The End of Public Schools Would Mean the End of the Common Good
What is the purpose of public education? Is it a "factory for human capital" or a place to raise citizens in a democracy?
The "business model" of education supported by many "reformers," focuses on churning out workers from the public schools. The idea that public education is a Common Good like libraries, roads, and municipal water systems, seems to be ignored by those who have tried to make a profit on public education.
From Jon Shelton in Jacobin Magazine
If education is nothing but the “capital” that helps one get a job, then the argument to make it a private commodity is far too convincing. If we want to save our schools, then we have to stop looking at them as factories for human capital and instead as serving to educate our kids to be citizens in a democracy with expectations for better lives. When we talk about the purpose of education, we have to see it as only one part of a broader series of social-democratic rights that includes the right to a secure job, good housing, and quality health care — no matter what kind of education credential you have.
The Foundational Fallacy Of Charter Schools
Do we save the public money with charter schools or do we duplicate services and spend more of our communities' resources?
The idea that we need charter schools as "competition" for public schools implies that teachers and schools aren't putting forth the effort to educate their students -- and competition makes everything better (spoiler: it doesn't). Higher achievement is frequently promised by education "reformers," most of whom have little or no educational experience, but rarely delivered. Research into charters show that some do better than public schools, some do worse, and most do about the same.
One thing is for sure...duplicating services doesn't save money.
From Peter Greene in Forbes
You cannot run multiple school districts for the same amount of money you used to spend to operate just one.
This really should not come as a surprise to anyone.
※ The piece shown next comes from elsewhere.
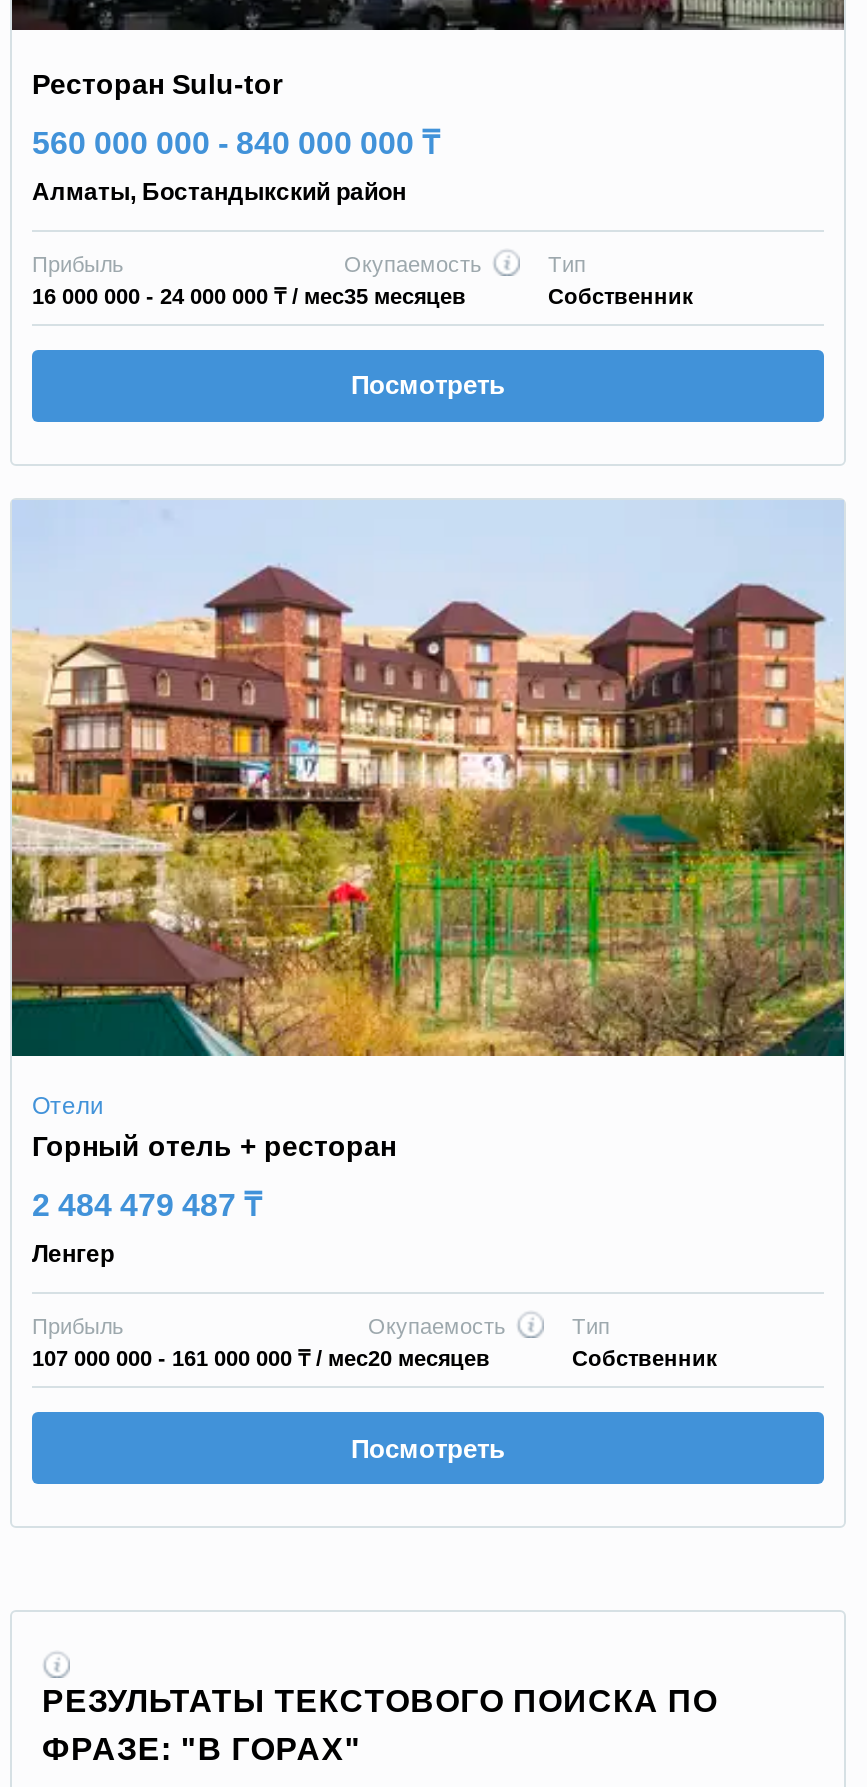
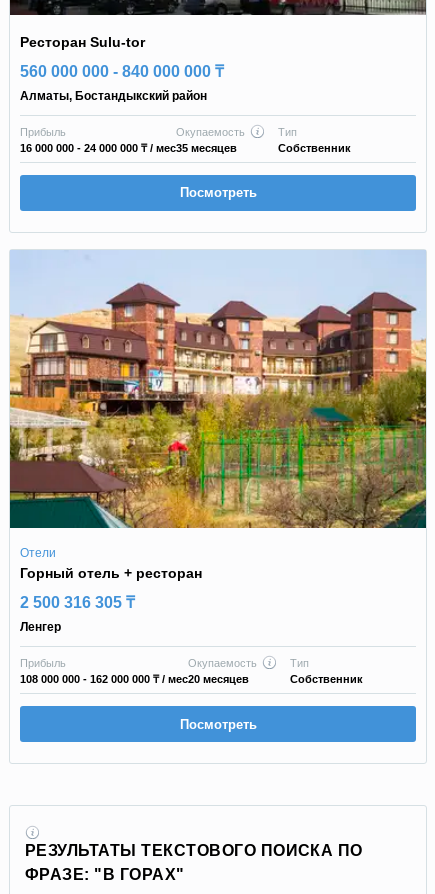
- 2 484 479 487 ₸
+ 2 500 316 305 ₸

- 107 000 000 - 161 000 000 ₸ / мес 20 месяцев
+ 108 000 000 - 162 000 000 ₸ / мес 20 месяцев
When was the last time you heard of a business of any sort saying, "The money is getting tight, and we need to tighten our belts. So let's open up some new facilities."
Opening up charter schools can only drive up the total cost of educating students within a system, for several reasons.
Let's imagine a school district that serves 1,000 students. Five charters open up in the district, so that now the public system serves 500 students, and each of the charters enrolls 100.
END HIGH STAKES TESTING
Does Your School Suffer From Advanced Testivitis
An interesting question from Peter Greene: Do standardized tests serve the needs of students, or the needs of schools to "prove" themselves?
From Peter Greene at Curmudgucation
...a school in the grip of testivitis is upside down. It is not run to serve the needs of students; it is run to get the students to serve the school's need for certain scores. And it will beat on those students like test-taking pinatas in an attempt to get the "right" scores to fall out. This apparently includes considering actions like requiring students to break pandemic distancing in order to come to school and take the test.
TEACHING DURING A PANDEMIC
Teaching in the Pandemic: ‘This Is Not Sustainable’
Teachers have faced challenges since the nation-wide shut-downs in March 2020. The conflict is between keeping schools open, which we know is better for students, going to hybrid teaching, which essentially doubles teachers' workload, or going completely virtual which contributes to other issues such as keeping students on task and the difficulties for parents who work outside the home. All the research into COVID-19 up to now has shown that children are generally not as susceptible to the effects of the disease as are adults, but schools aren't just where children learn. They are also places where adults work. Schools have to weigh the difference between the dangers their students and staff face in meeting in person against the difficulties in distance learning.
Because of COVID-19, teachers are leaving the profession in higher numbers than ever, exacerbating the already severe teacher shortage the nation is faced with. When the pandemic ends, when vaccines have given the nation herd-immunity, who will be left to staff the nation's classrooms?
From Natasha Singer in the New York Times
“Three years ago, we started to learn how to run from armed intruders,” said Amanda Kaupp, a high school psychology teacher in St. Louis. “Last year we learned how to pack bullet wounds. This year, we’re trying to figure out how to bring back learning in a pandemic.”
700 Epidemiologists Were Surveyed. This Many Were Sending Their Kids Back To School.
Interesting fact for teachers, parents, and policy-makers.
From Stu Egan at Caffeinated Rage
"...only one-quarter of epidemiologists surveyed say they would send kids to school, or even on outdoor playdates."
Ten Things I Used to Think
As usual, teachers are to blame because they are lazy, only in it for the money, selfish, or they hate children. Because we know that all teachers go into the field because of the huge salaries, all the free time, and they love to hang out with the children they can't stand. [/sarcasm]
From Nancy Flanagan at Teacher in a Strange Land
I used to think that teachers, in spite of their lousy pay and lack of control over their own work, were regarded as community heroes and helpers. But now—there’s this. This. This. And thousands more. Today, I read an outrage-inducing piece claiming that yeah, teachers are getting sick and dying (isn’t everyone?) but there’s no way to prove they actually caught the coronavirus at school—so hey, everybody into the water. The negative repercussions on this entitled attitude—teachers are so selfish when it comes to their own health!—will last for decades.